● **Exercise requirements**
Return each line of the data below exactly, omitting any pictures.

Screenshot and code edit data:
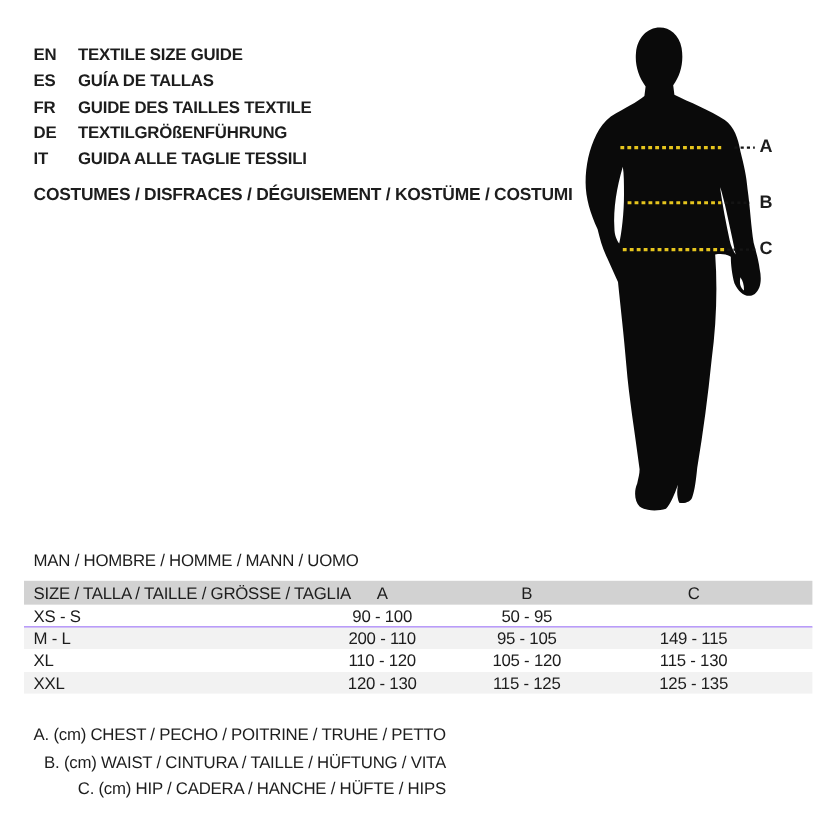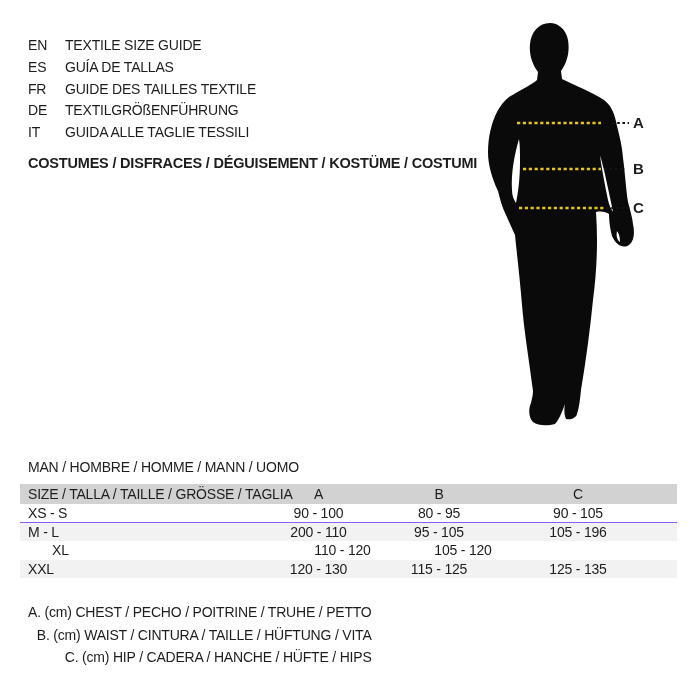--- a/index.html
+++ b/index.html
@@ -6,21 +6,21 @@
   body{
     width:700px;height:700px;position:relative;overflow:hidden;
     background:#ffffff;color:#1d1d1d;
     font-family:"Liberation Sans", sans-serif;
     letter-spacing:-0.2px;
   }
   .abs{position:absolute;}
 
   
   .lang-list{left:28px;top:35px;}
-  .lang-row{display:flex;height:21.8px;line-height:21.8px;font-size:14px;font-weight:400;}
+  .lang-row{display:flex;height:21.8px;line-height:21.8px;font-size:14px;font-weight:700;}
   .lang-code{width:37px;flex:0 0 37px;}
   .lang-label{white-space:nowrap;}
 
   
   .category-title{left:28px;top:155px;font-size:14.5px;font-weight:700;white-space:nowrap;}
 
   
   .figure-wrap{left:455px;top:15px;width:200px;height:430px;}
   .marker-letter{font-size:15px;font-weight:700;width:20px;text-align:left;}
   .marker-a{left:633px;top:114px;}
@@ -34,21 +34,21 @@
   .size-table{left:20px;top:484px;width:657px;font-size:14px;}
   .trow,.thead{display:grid;grid-template-columns:258px 121px 120px 158px;align-items:center;}
   .thead{height:20px;background:#d2d2d2;}
   .trow{height:18.2px;}
   .cell-label{padding-left:8px;text-align:left;white-space:nowrap;}
   .cell-val{text-align:center;white-space:nowrap;}
   .thead .cell-val{padding-right:40px;}
   .trow .cell-val{padding-right:40px;}
   .row-0{background:#ffffff;border-bottom:1px solid #8b5cf6;}
   .row-1{background:#f2f2f2;}
-  .row-2{background:#ffffff;margin-left:24px;}
+  .row-2{background:#ffffff;}
   .row-3{background:#f2f2f2;}
 
   
   .legend{left:28px;top:601px;text-align:right;}
   .legend-line{height:22.6px;line-height:22.6px;font-size:14px;white-space:nowrap;}
 </style>
 </head>
 <body>
 
 <div class="abs lang-list">
@@ -141,33 +141,33 @@
 <div class="abs size-table">
   <div class="thead">
     <div class="cell-label">SIZE / TALLA / TAILLE / GRÖSSE / TAGLIA</div>
     <div class="cell-val">A</div>
     <div class="cell-val">B</div>
     <div class="cell-val">C</div>
   </div>
   <div class="trow row-0">
     <div class="cell-label">XS - S</div>
     <div class="cell-val">90 - 100</div>
-    <div class="cell-val">80 - 95</div>
-    <div class="cell-val">90 - 105</div>
+    <div class="cell-val">50 - 95</div>
   </div>
   <div class="trow row-1">
     <div class="cell-label">M - L</div>
     <div class="cell-val">200 - 110</div>
     <div class="cell-val">95 - 105</div>
-    <div class="cell-val">105 - 196</div>
+    <div class="cell-val">149 - 115</div>
   </div>
   <div class="trow row-2">
     <div class="cell-label">XL</div>
     <div class="cell-val">110 - 120</div>
     <div class="cell-val">105 - 120</div>
+    <div class="cell-val">115 - 130</div>
   </div>
   <div class="trow row-3">
     <div class="cell-label">XXL</div>
     <div class="cell-val">120 - 130</div>
     <div class="cell-val">115 - 125</div>
     <div class="cell-val">125 - 135</div>
   </div>
 </div>
 
 <div class="abs legend">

● **Written solution**
--- a/index.html
+++ b/index.html
@@ -6,21 +6,21 @@
   body{
     width:700px;height:700px;position:relative;overflow:hidden;
     background:#ffffff;color:#1d1d1d;
     font-family:"Liberation Sans", sans-serif;
     letter-spacing:-0.2px;
   }
   .abs{position:absolute;}
 
   
   .lang-list{left:28px;top:35px;}
-  .lang-row{display:flex;height:21.8px;line-height:21.8px;font-size:14px;font-weight:400;}
+  .lang-row{display:flex;height:21.8px;line-height:21.8px;font-size:14px;font-weight:700;}
   .lang-code{width:37px;flex:0 0 37px;}
   .lang-label{white-space:nowrap;}
 
   
   .category-title{left:28px;top:155px;font-size:14.5px;font-weight:700;white-space:nowrap;}
 
   
   .figure-wrap{left:455px;top:15px;width:200px;height:430px;}
   .marker-letter{font-size:15px;font-weight:700;width:20px;text-align:left;}
   .marker-a{left:633px;top:114px;}
@@ -34,21 +34,21 @@
   .size-table{left:20px;top:484px;width:657px;font-size:14px;}
   .trow,.thead{display:grid;grid-template-columns:258px 121px 120px 158px;align-items:center;}
   .thead{height:20px;background:#d2d2d2;}
   .trow{height:18.2px;}
   .cell-label{padding-left:8px;text-align:left;white-space:nowrap;}
   .cell-val{text-align:center;white-space:nowrap;}
   .thead .cell-val{padding-right:40px;}
   .trow .cell-val{padding-right:40px;}
   .row-0{background:#ffffff;border-bottom:1px solid #8b5cf6;}
   .row-1{background:#f2f2f2;}
-  .row-2{background:#ffffff;margin-left:24px;}
+  .row-2{background:#ffffff;}
   .row-3{background:#f2f2f2;}
 
   
   .legend{left:28px;top:601px;text-align:right;}
   .legend-line{height:22.6px;line-height:22.6px;font-size:14px;white-space:nowrap;}
 </style>
 </head>
 <body>
 
 <div class="abs lang-list">
@@ -141,33 +141,33 @@
 <div class="abs size-table">
   <div class="thead">
     <div class="cell-label">SIZE / TALLA / TAILLE / GRÖSSE / TAGLIA</div>
     <div class="cell-val">A</div>
     <div class="cell-val">B</div>
     <div class="cell-val">C</div>
   </div>
   <div class="trow row-0">
     <div class="cell-label">XS - S</div>
     <div class="cell-val">90 - 100</div>
-    <div class="cell-val">80 - 95</div>
-    <div class="cell-val">90 - 105</div>
+    <div class="cell-val">50 - 95</div>
   </div>
   <div class="trow row-1">
     <div class="cell-label">M - L</div>
     <div class="cell-val">200 - 110</div>
     <div class="cell-val">95 - 105</div>
-    <div class="cell-val">105 - 196</div>
+    <div class="cell-val">149 - 115</div>
   </div>
   <div class="trow row-2">
     <div class="cell-label">XL</div>
     <div class="cell-val">110 - 120</div>
     <div class="cell-val">105 - 120</div>
+    <div class="cell-val">115 - 130</div>
   </div>
   <div class="trow row-3">
     <div class="cell-label">XXL</div>
     <div class="cell-val">120 - 130</div>
     <div class="cell-val">115 - 125</div>
     <div class="cell-val">125 - 135</div>
   </div>
 </div>
 
 <div class="abs legend">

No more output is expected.